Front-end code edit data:
......

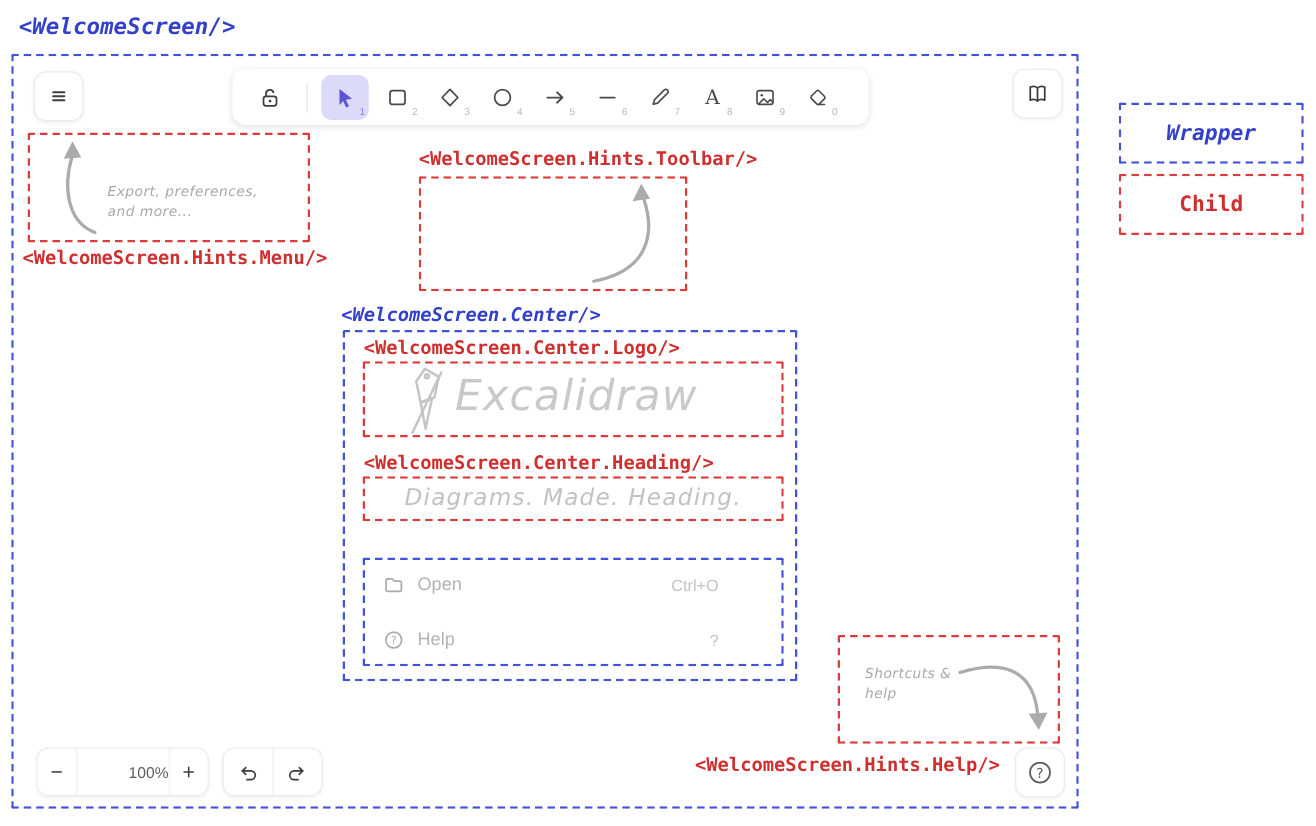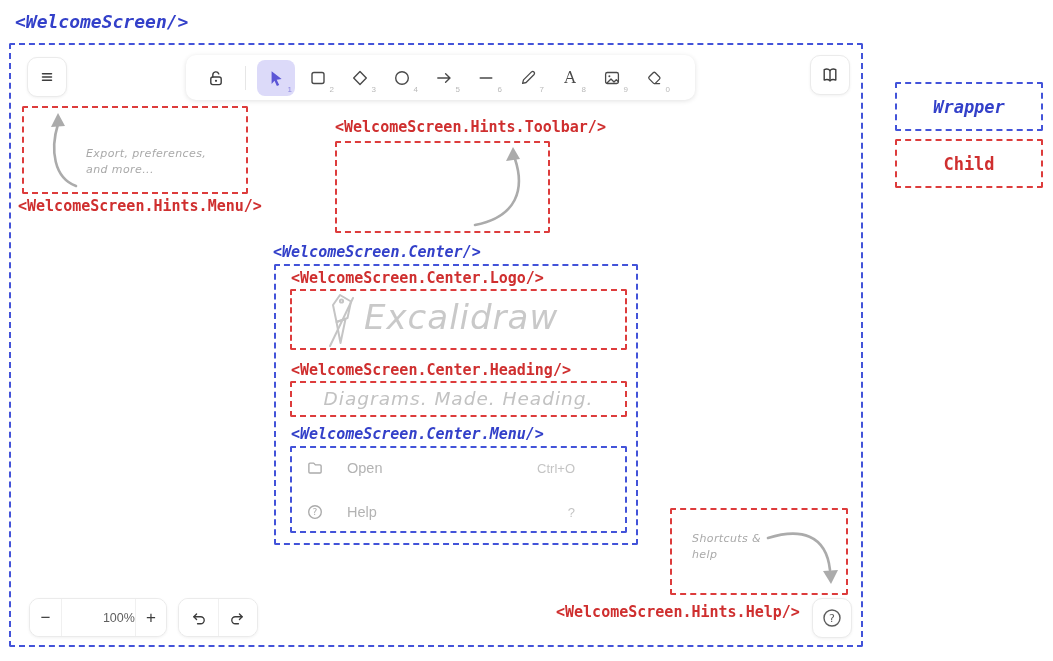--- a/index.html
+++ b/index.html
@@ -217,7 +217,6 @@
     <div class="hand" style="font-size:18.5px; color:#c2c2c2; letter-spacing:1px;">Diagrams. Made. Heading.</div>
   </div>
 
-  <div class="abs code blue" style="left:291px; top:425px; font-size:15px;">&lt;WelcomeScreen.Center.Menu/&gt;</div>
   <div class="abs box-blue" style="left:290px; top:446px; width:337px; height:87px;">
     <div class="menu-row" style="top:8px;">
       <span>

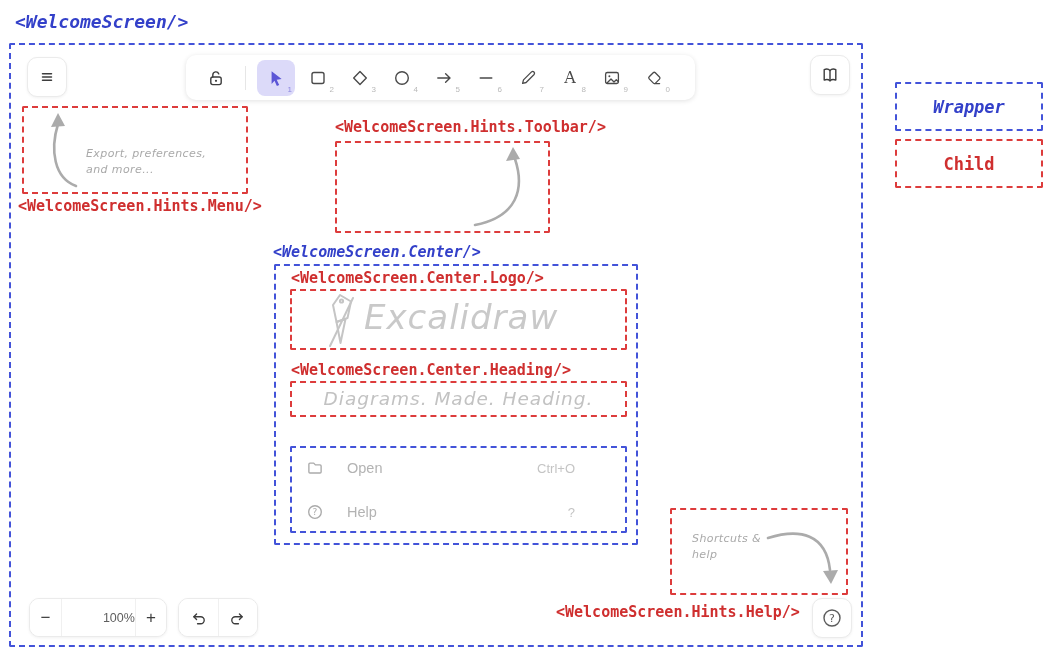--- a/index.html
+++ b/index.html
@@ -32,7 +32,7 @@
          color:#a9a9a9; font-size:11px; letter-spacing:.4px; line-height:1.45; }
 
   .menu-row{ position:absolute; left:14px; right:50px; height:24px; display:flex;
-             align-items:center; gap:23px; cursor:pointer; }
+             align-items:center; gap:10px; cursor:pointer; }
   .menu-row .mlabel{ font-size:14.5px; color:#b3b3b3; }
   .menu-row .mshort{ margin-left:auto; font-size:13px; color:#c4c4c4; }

......

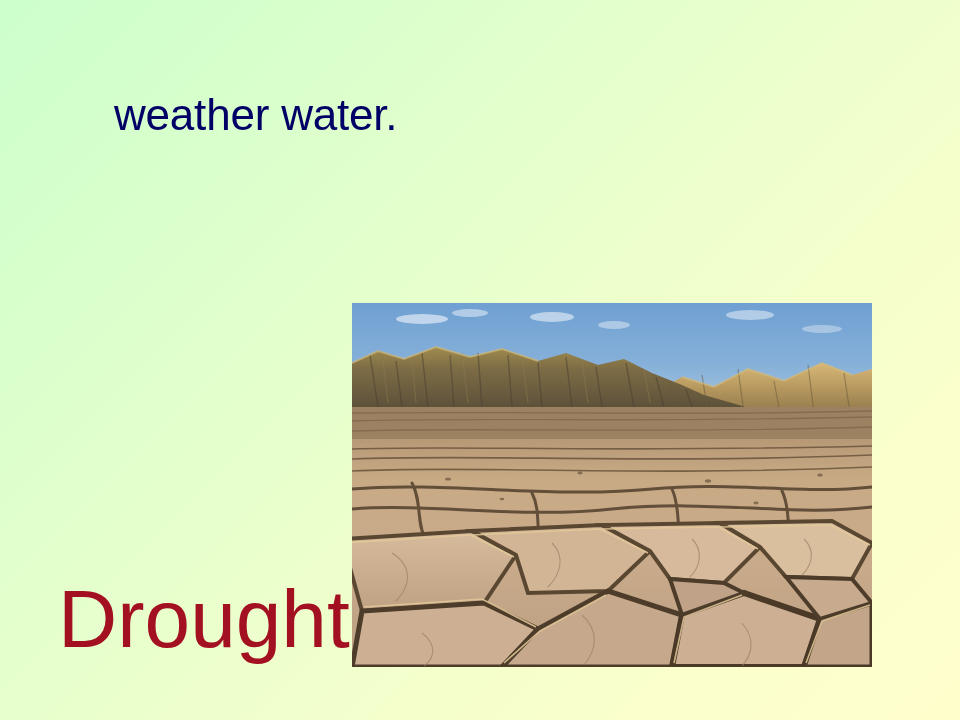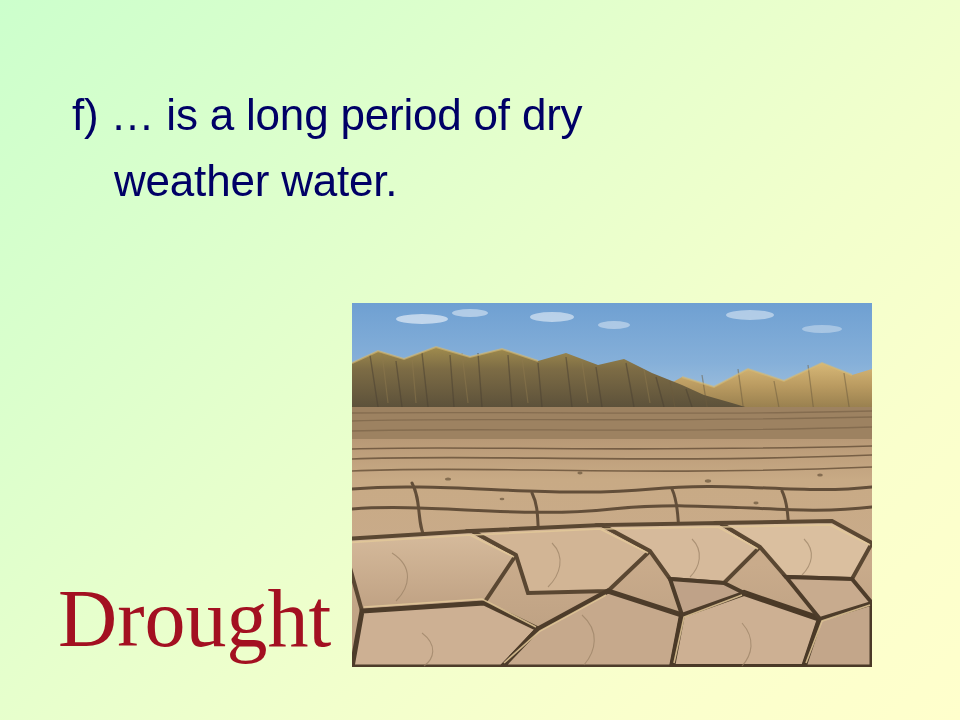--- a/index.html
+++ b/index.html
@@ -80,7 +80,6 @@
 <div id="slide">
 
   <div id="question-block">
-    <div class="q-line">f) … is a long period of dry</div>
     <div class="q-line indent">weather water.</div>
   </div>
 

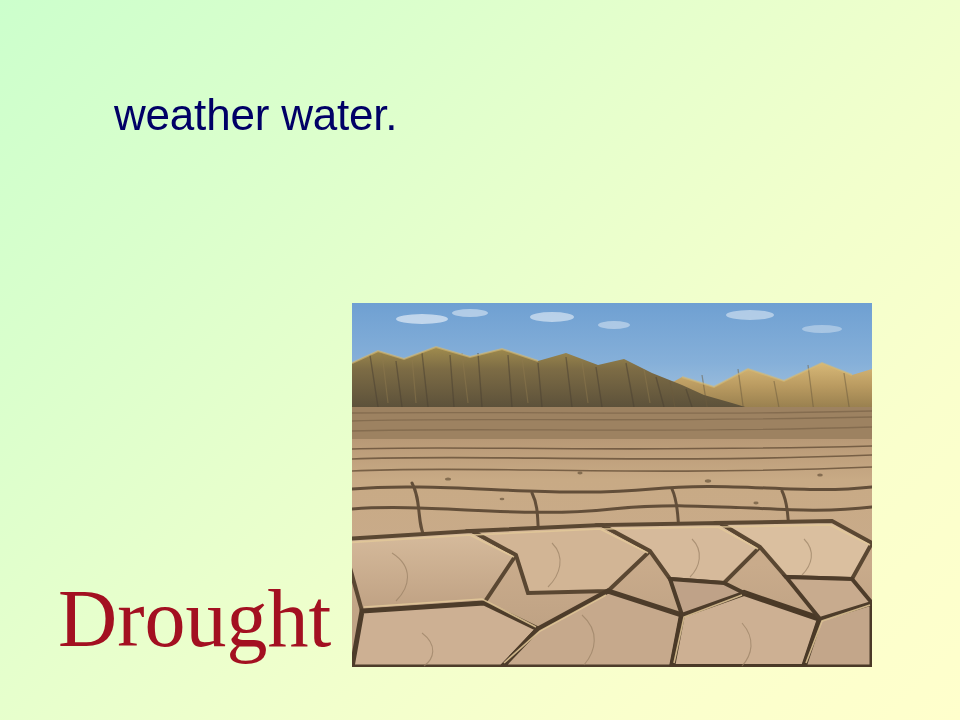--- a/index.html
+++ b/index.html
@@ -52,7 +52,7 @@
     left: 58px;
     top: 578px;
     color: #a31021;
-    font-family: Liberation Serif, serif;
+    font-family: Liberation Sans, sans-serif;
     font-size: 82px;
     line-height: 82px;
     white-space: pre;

......

[What the task asks]
Restate word for word the lines of the data above, starting at the line containing "align-items:center; gap:23px; cursor:pointer;" and ending at the line containing "margin-left:auto; font-size:13px; color:#c4c4c4;", both included, and nothing more.

[Response to the exercise]
-             align-items:center; gap:23px; cursor:pointer; }
+             align-items:center; gap:10px; cursor:pointer; }
   .menu-row .mlabel{ font-size:14.5px; color:#b3b3b3; }
   .menu-row .mshort{ margin-left:auto; font-size:13px; color:#c4c4c4; }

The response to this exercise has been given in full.